ACTION ITEM:
The lines below, from the one containing "082121_JCG_2plate_delay_7 | calc_%_O2_Avg: 1.86" through the one containing "ES0211845260 | MATURITY_DATE_: 22/11/2022", should be set down exactly, with no pictures and nothing else.

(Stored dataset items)
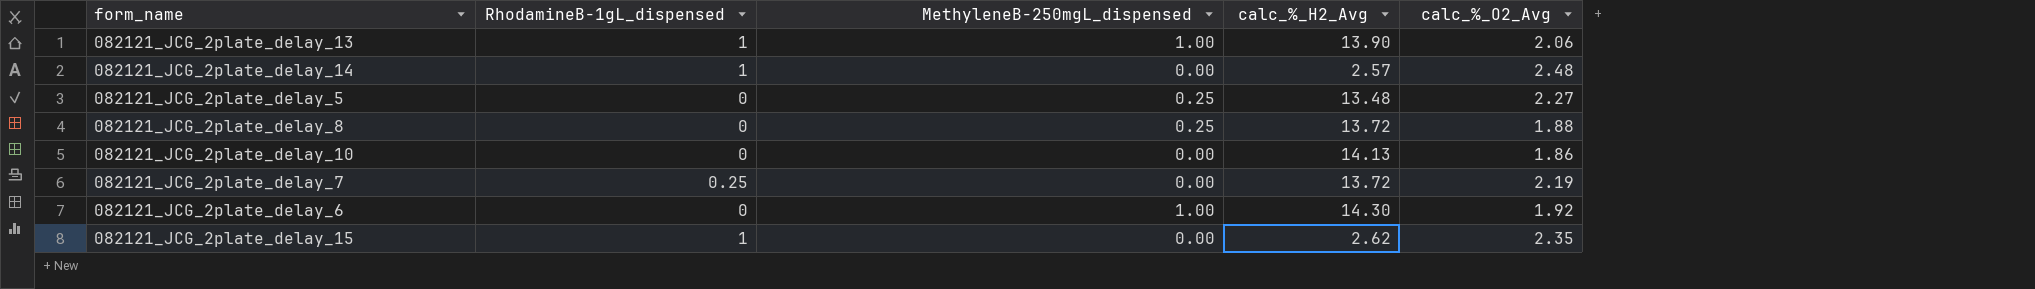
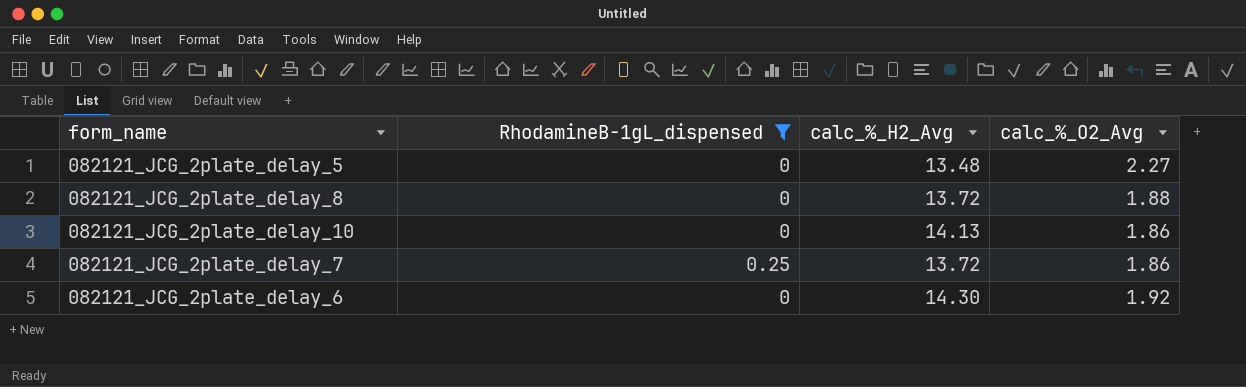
filter: none -> RhodamineB-1gL_dispensed != 1
column MethyleneB-250mgL_dispensed | position: 3 -> none
082121_JCG_2plate_delay_7 | calc_%_O2_Avg: 2.19 -> 1.86

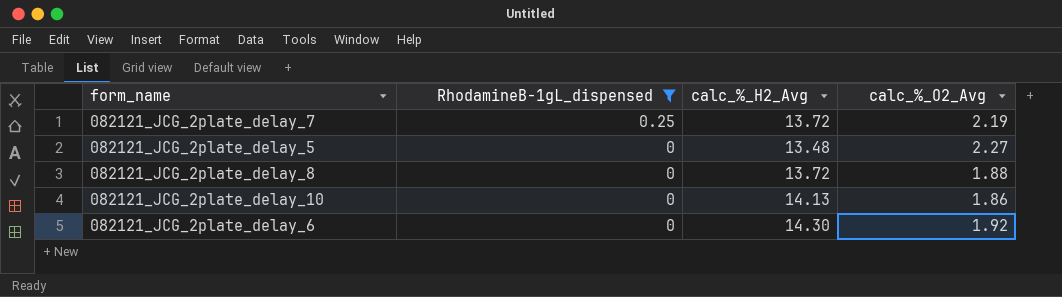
row order: none -> RhodamineB-1gL_dispensed descending
082121_JCG_2plate_delay_7 | calc_%_O2_Avg: 1.86 -> 2.19

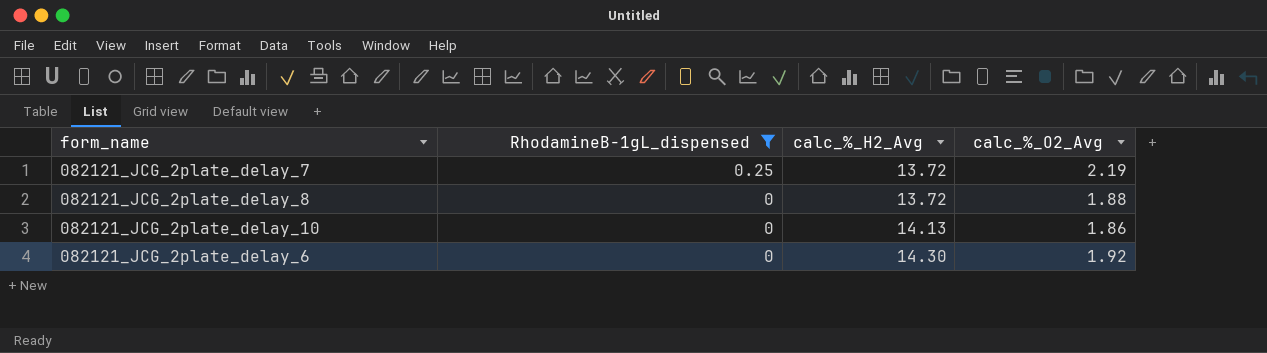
row 082121_JCG_2plate_delay_5: 0 | 13.48 | 2.27 -> none

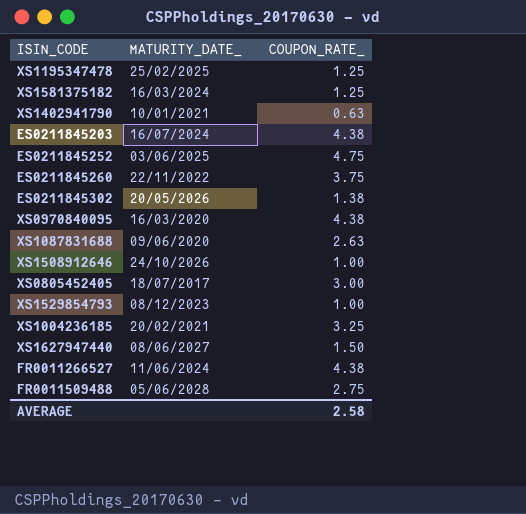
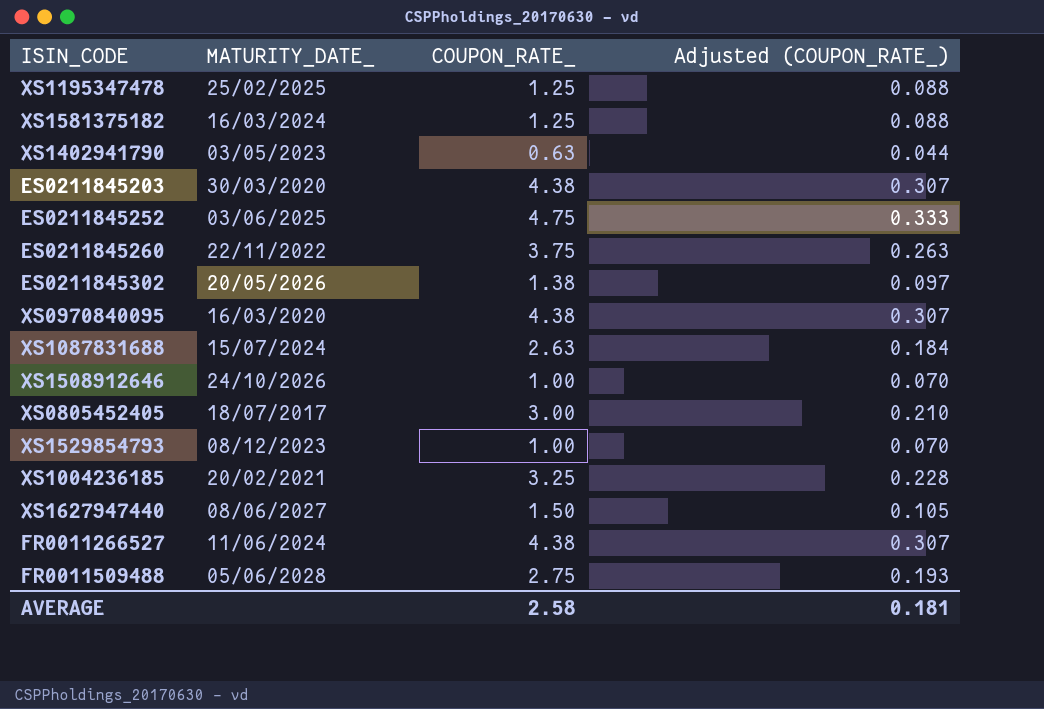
column Adjusted (COUPON_RATE_) | formula: none -> [COUPON_RATE_] * 0.07
XS1402941790 | MATURITY_DATE_: 10/01/2021 -> 03/05/2023
ES0211845203 | MATURITY_DATE_: 16/07/2024 -> 30/03/2020
XS1087831688 | MATURITY_DATE_: 09/06/2020 -> 15/07/2024

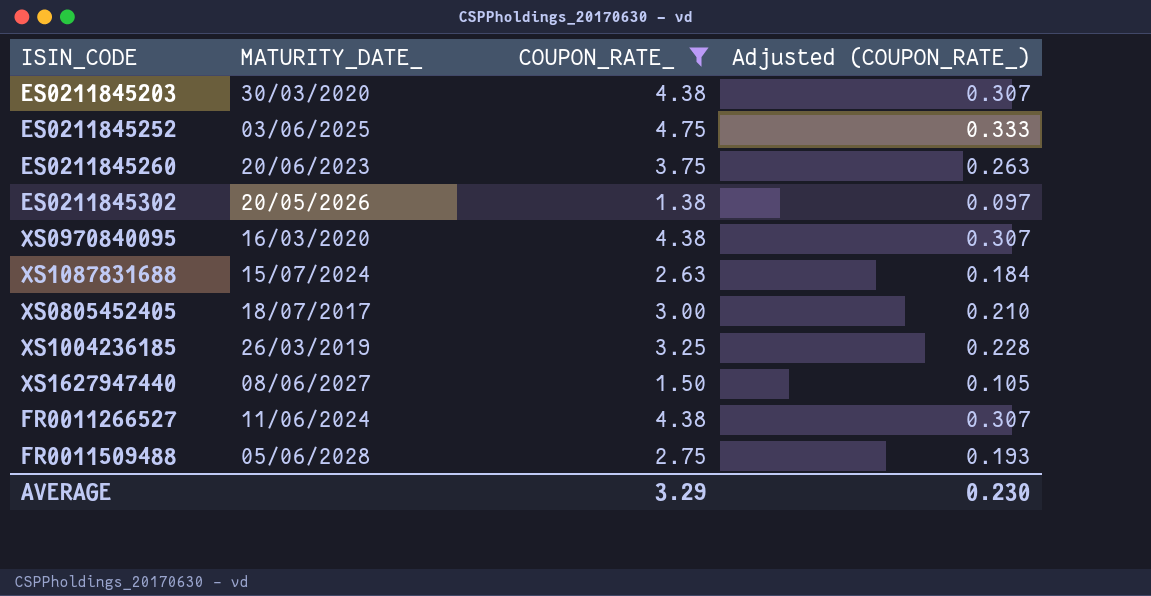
filter: none -> COUPON_RATE_ >= 1.38
ES0211845260 | MATURITY_DATE_: 22/11/2022 -> 20/06/2023
XS1004236185 | MATURITY_DATE_: 20/02/2021 -> 26/03/2019
AVERAGE | COUPON_RATE_: 2.58 -> 3.29
AVERAGE | Adjusted (COUPON_RATE_): 0.181 -> 0.230

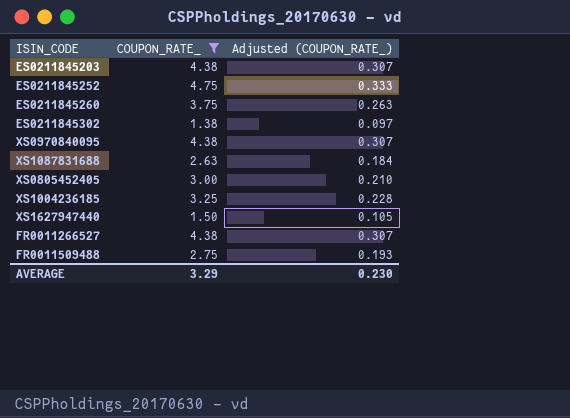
column MATURITY_DATE_ | position: 2 -> none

SOLUTION TO THIS EXERCISE:
082121_JCG_2plate_delay_7 | calc_%_O2_Avg: 1.86 -> 2.19

row 082121_JCG_2plate_delay_5: 0 | 13.48 | 2.27 -> none

column Adjusted (COUPON_RATE_) | formula: none -> [COUPON_RATE_] * 0.07
XS1402941790 | MATURITY_DATE_: 10/01/2021 -> 03/05/2023
ES0211845203 | MATURITY_DATE_: 16/07/2024 -> 30/03/2020
XS1087831688 | MATURITY_DATE_: 09/06/2020 -> 15/07/2024

filter: none -> COUPON_RATE_ >= 1.38
ES0211845260 | MATURITY_DATE_: 22/11/2022 -> 20/06/2023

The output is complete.